My computer screen is reading sideways... no joke...everything looks fine and is readable if you can turn your head sideways to read it. When you reboot the computer, the startup screens are facing upright and are correct, but when it gets to the desktop it is back sideways again. We have resorted to turning the monitor on it's side, but this is very aggravating.
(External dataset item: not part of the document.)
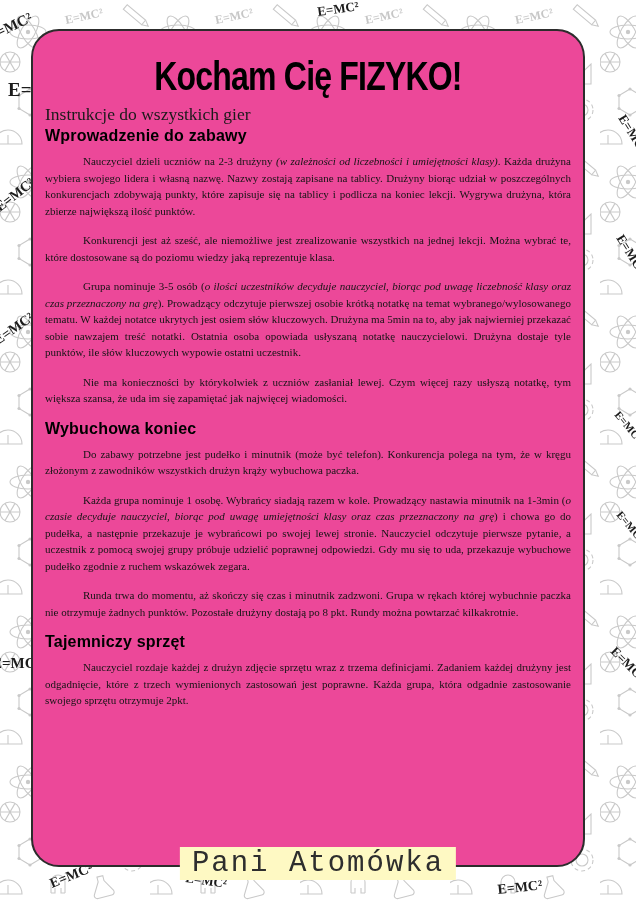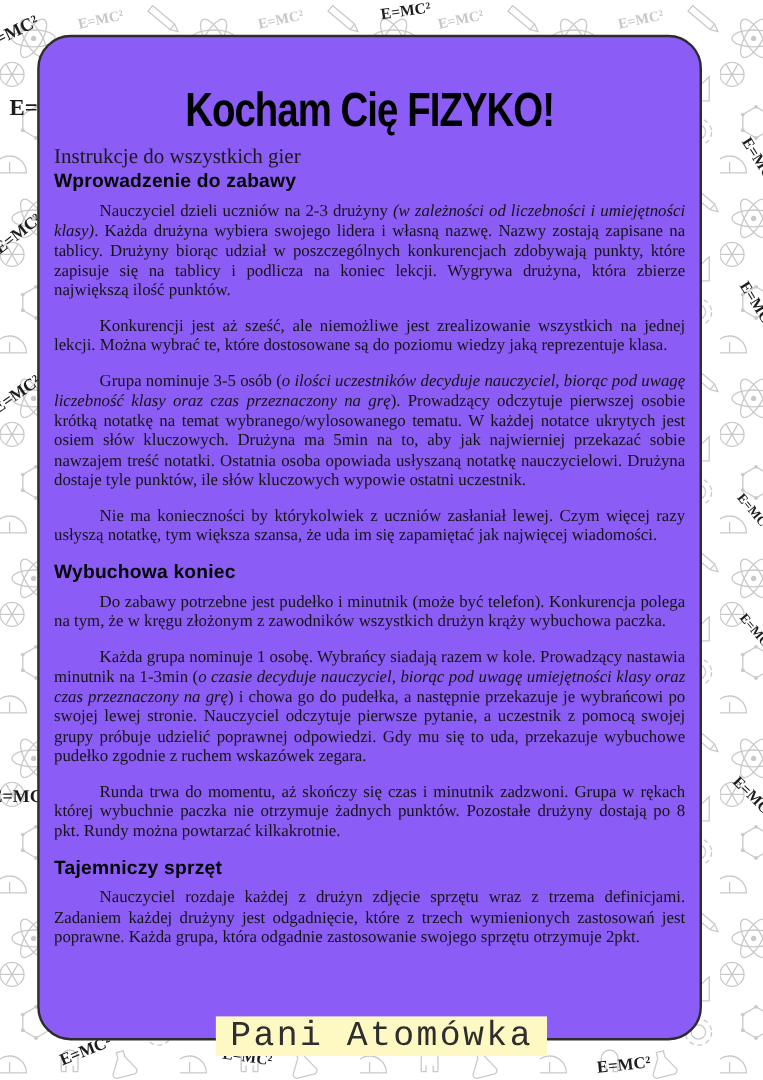"Kocham Cię FIZYKO!" .sheet { background: #8b5cf6 -> #ec4899; padding: 30px 12px 0 12px -> 14px 12px 0 12px }
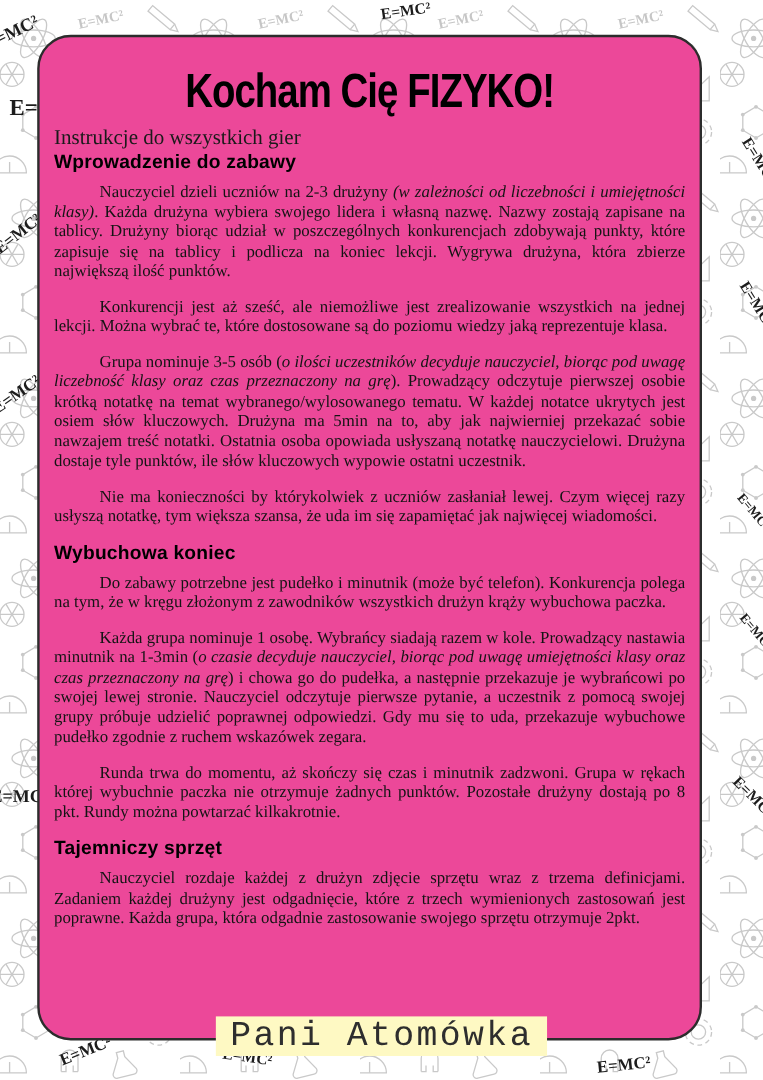"Nauczyciel dzieli uczniów na 2-3" .para { font-size: 14px -> 11px }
Is there something I can do to remedy this problem, it started about a month ago.


----------



## Augie65 (Mar 24, 2005)

If your graphics cards supports it, you can hold *Ctrl* and *Alt* then hit an arrow key.


----------



## jwchinault (Jan 31, 2007)

Thanks so much for the suggestion, but it didn't work  

Thanks,
Wayne


----------



## Augie65 (Mar 24, 2005)

If you have an Intel Extreme Graphics card, check this.
Right Click on your desktop and choose *Properties*
Click on the *Settings* tab> *Advanced* button> *Intel Extreme Graphics* tab> *Graphics Properties*> *Display Settings*
UNCHECK *Enable Rotation* then* Apply*.


----------



## jwchinault (Jan 31, 2007)

YAY!!!

Thanks so much for the help, neither of the suggestions worked, but it sent me in the correct direction to fix it, I don't know why it worked but it did.

Properties
Settings
Screen Area, lowered the settings, hit Apply
And it flipped itself back over

Does anyone know why it would do that or why lowering the settings worked?

Thanks!


----------



## jwchinault (Jan 31, 2007)

Now the words are slightly fuzzy and the pictures are horrible....

Is my monitor biting the bullet? 

Thanks!


----------



## Augie65 (Mar 24, 2005)

You never said what OS you have, but try setting the screen area a little higher like you had it. Maybe like 800x600.


----------



## jwchinault (Jan 31, 2007)

It is Windows ME, I will try that, thanks!


----------